Pick out every line of the entries below where "circle" occurs, and copy those lines.

Provided material
== == ==

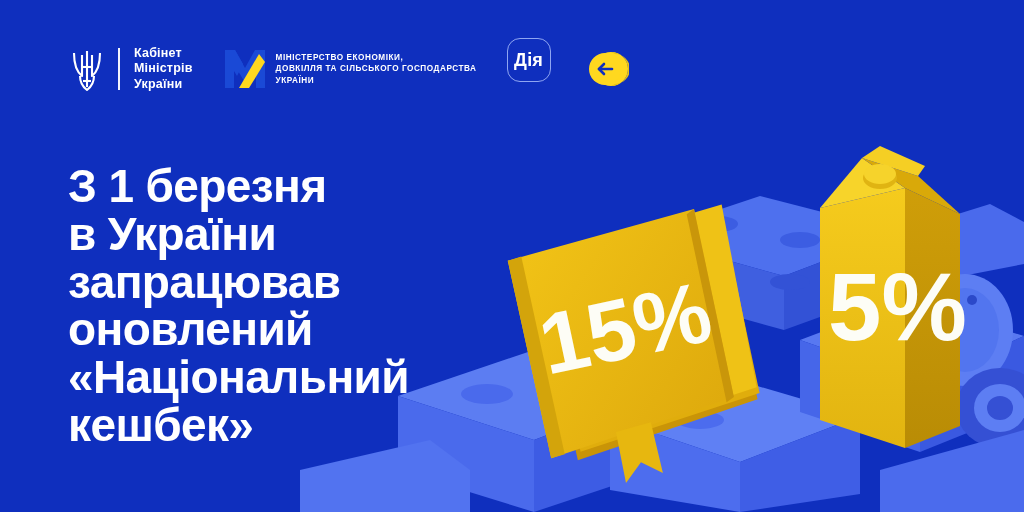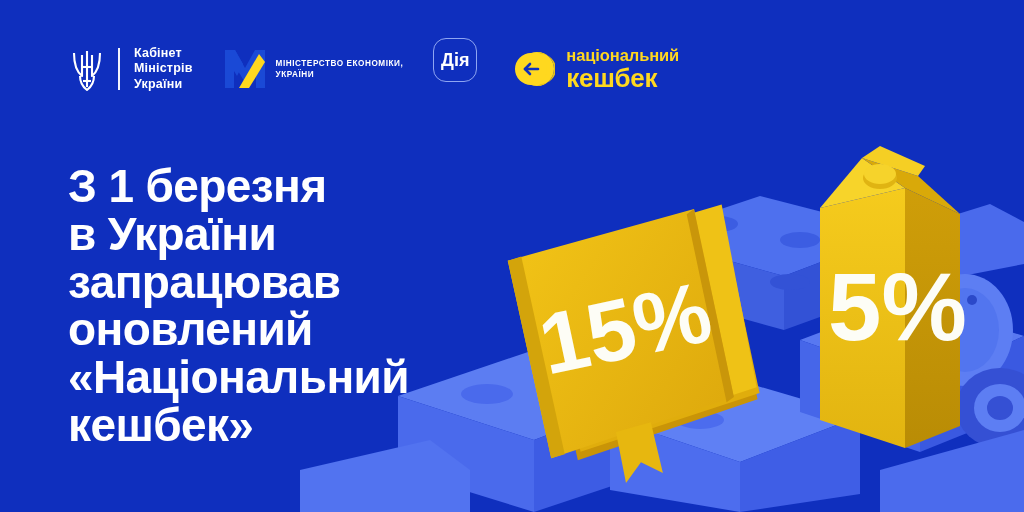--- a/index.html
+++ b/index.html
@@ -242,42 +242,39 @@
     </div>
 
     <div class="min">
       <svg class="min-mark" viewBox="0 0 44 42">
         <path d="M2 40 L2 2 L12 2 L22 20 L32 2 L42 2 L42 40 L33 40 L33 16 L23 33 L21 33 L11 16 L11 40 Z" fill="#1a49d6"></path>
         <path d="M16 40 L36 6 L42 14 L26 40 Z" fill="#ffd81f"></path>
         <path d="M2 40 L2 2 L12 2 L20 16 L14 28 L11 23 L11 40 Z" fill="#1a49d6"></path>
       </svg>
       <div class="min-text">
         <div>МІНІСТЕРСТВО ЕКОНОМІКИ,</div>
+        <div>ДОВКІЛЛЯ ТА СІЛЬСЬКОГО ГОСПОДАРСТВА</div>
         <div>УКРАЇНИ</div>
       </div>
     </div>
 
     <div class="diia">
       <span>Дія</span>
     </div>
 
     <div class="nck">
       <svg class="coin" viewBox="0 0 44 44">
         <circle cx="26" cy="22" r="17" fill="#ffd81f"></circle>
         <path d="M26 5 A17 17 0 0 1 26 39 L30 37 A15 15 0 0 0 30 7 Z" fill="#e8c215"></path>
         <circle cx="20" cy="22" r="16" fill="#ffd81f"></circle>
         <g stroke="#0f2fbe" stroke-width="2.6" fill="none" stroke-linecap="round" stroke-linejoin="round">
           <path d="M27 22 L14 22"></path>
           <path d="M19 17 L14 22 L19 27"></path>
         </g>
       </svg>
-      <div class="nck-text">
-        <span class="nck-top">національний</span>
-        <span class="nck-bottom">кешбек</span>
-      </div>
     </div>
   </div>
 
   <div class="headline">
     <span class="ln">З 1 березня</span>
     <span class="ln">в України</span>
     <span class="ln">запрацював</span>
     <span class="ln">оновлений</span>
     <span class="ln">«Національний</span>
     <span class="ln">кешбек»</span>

== == ==

Output of the exercise
         <circle cx="26" cy="22" r="17" fill="#ffd81f"></circle>
         <circle cx="20" cy="22" r="16" fill="#ffd81f"></circle>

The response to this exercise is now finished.